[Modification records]
- - - - -

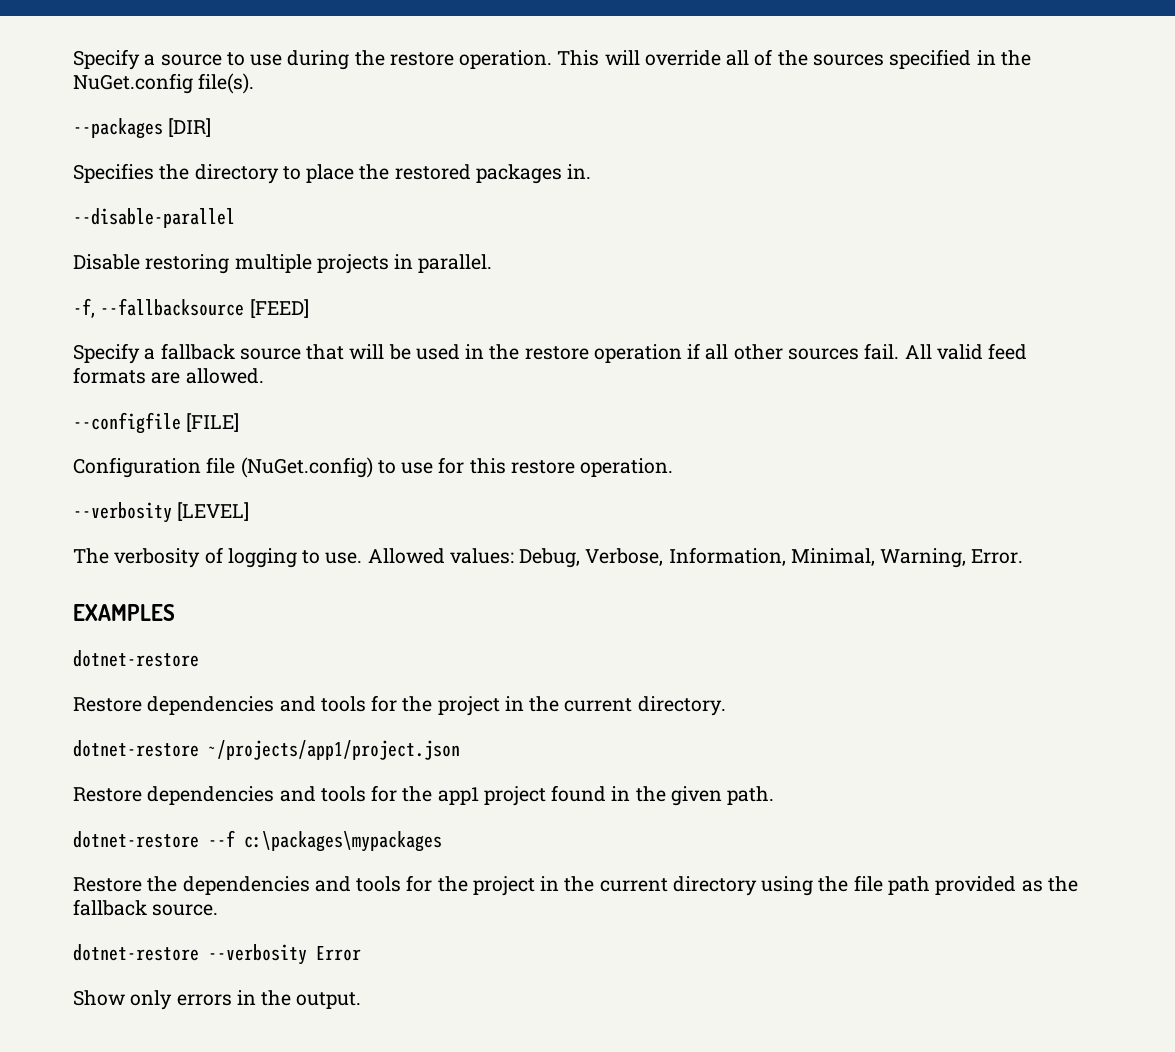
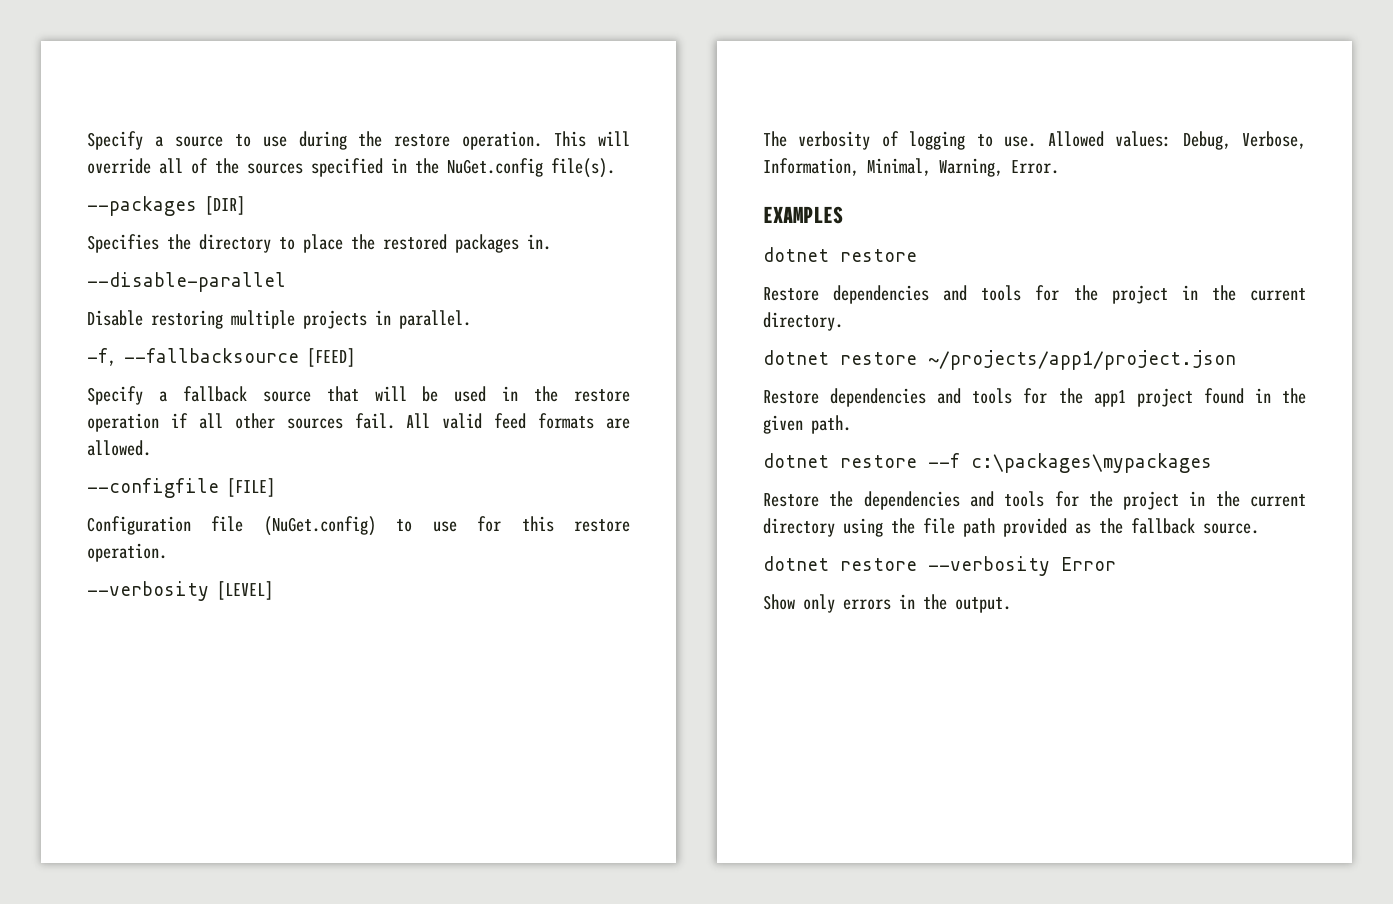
  EXAMPLES
- dotnet-restore
+ dotnet restore
- dotnet-restore ~/projects/app1/project.json
+ dotnet restore ~/projects/app1/project.json
- dotnet-restore --f c:\packages\mypackages
+ dotnet restore --f c:\packages\mypackages
- dotnet-restore --verbosity Error
+ dotnet restore --verbosity Error

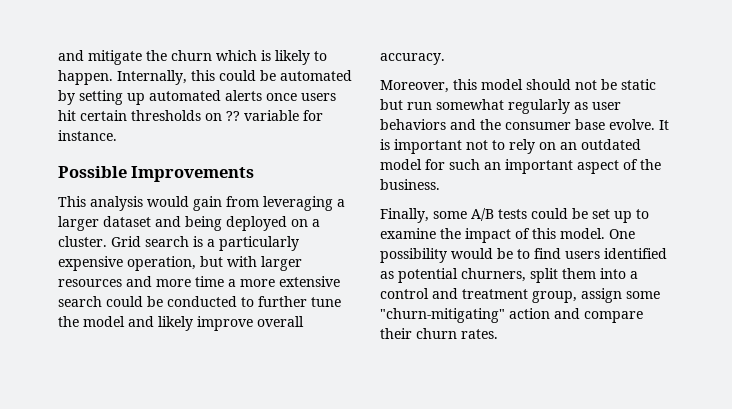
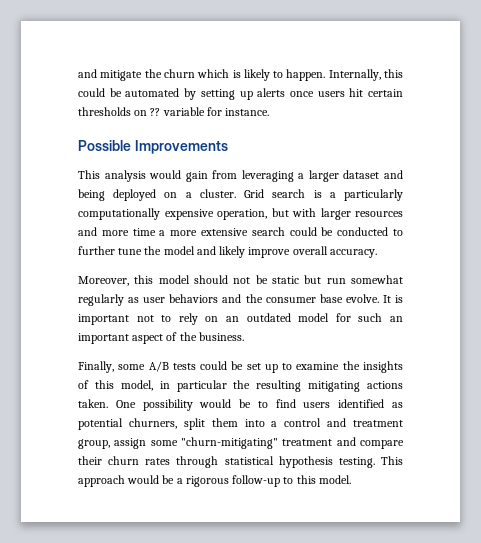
- Internally, this could be automated by setting up automated alerts once users hit certain thresholds on ?? variable for instance.
+ Internally, this could be automated by setting up alerts once users hit certain thresholds on ?? variable for instance.
- Grid search is a particularly expensive operation, but with larger resources and more time a more extensive search could be conducted to further tune the model and likely improve overall accuracy.
+ Grid search is a particularly computationally expensive operation, but with larger resources and more time a more extensive search could be conducted to further tune the model and likely improve overall accuracy.
- Finally, some A/B tests could be set up to examine the impact of this model.
+ Finally, some A/B tests could be set up to examine the insights of this model, in particular the resulting mitigating actions taken.
- One possibility would be to find users identified as potential churners, split them into a control and treatment group, assign some "churn-mitigating" action and compare their churn rates.
+ One possibility would be to find users identified as potential churners, split them into a control and treatment group, assign some "churn-mitigating" treatment and compare their churn rates through statistical hypothesis testing. This approach would be a rigorous follow-up to this model.

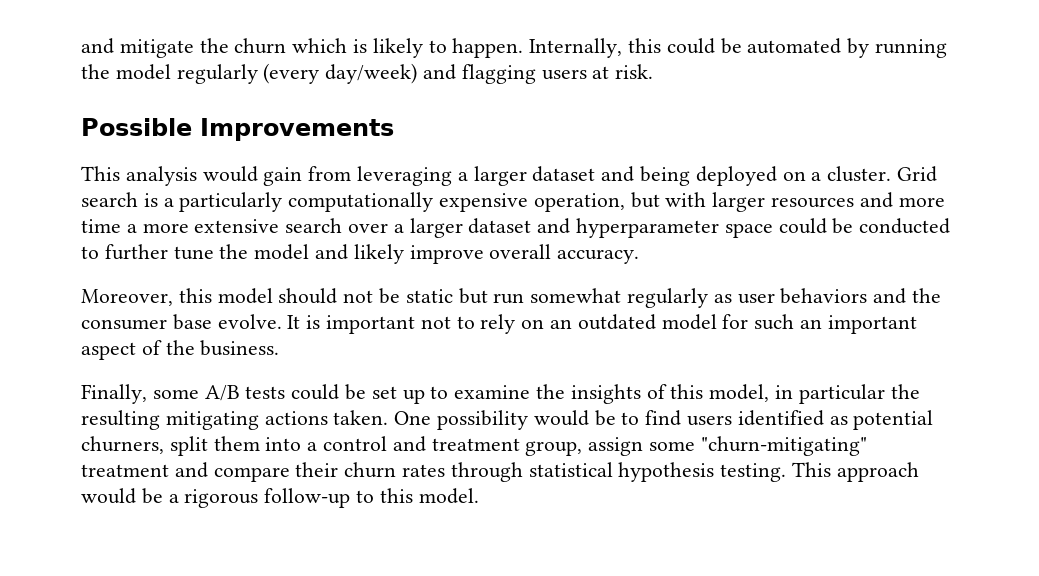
- Internally, this could be automated by setting up alerts once users hit certain thresholds on ?? variable for instance.
+ Internally, this could be automated by running the model regularly (every day/week) and flagging users at risk.
- Grid search is a particularly computationally expensive operation, but with larger resources and more time a more extensive search could be conducted to further tune the model and likely improve overall accuracy.
+ Grid search is a particularly computationally expensive operation, but with larger resources and more time a more extensive search over a larger dataset and hyperparameter space could be conducted to further tune the model and likely improve overall accuracy.

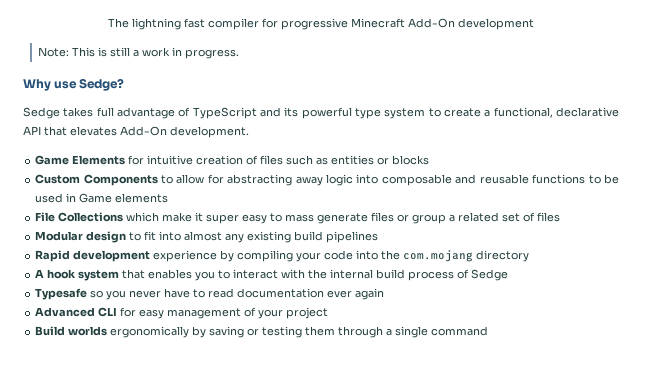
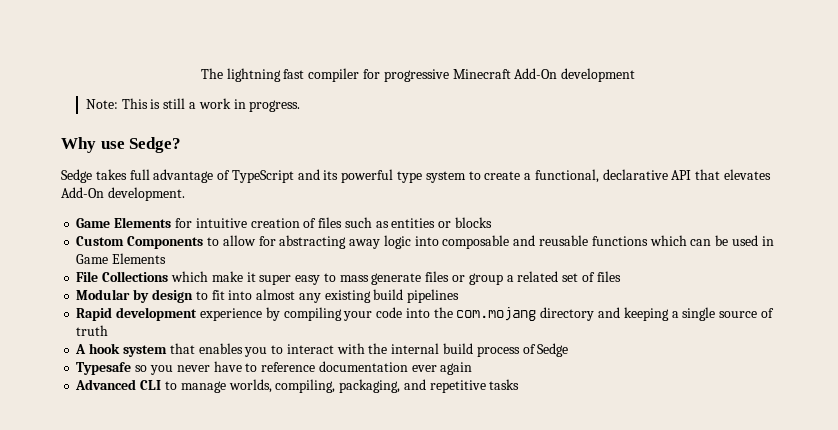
- Custom Components to allow for abstracting away logic into composable and reusable functions to be used in Game elements
+ Custom Components to allow for abstracting away logic into composable and reusable functions which can be used in Game Elements
- Modular design to fit into almost any existing build pipelines
+ Modular by design to fit into almost any existing build pipelines
- Rapid development experience by compiling your code into the com.mojang directory
+ Rapid development experience by compiling your code into the com.mojang directory and keeping a single source of truth
- Typesafe so you never have to read documentation ever again
+ Typesafe so you never have to reference documentation ever again
- Advanced CLI for easy management of your project
- Build worlds ergonomically by saving or testing them through a single command
+ Advanced CLI to manage worlds, compiling, packaging, and repetitive tasks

- - - - -

--- EXERCISE ---
Find the lines in the data that include "testing", then copy each of them.

--- EXERCISE RESULT ---
+ One possibility would be to find users identified as potential churners, split them into a control and treatment group, assign some "churn-mitigating" treatment and compare their churn rates through statistical hypothesis testing. This approach would be a rigorous follow-up to this model.
- Build worlds ergonomically by saving or testing them through a single command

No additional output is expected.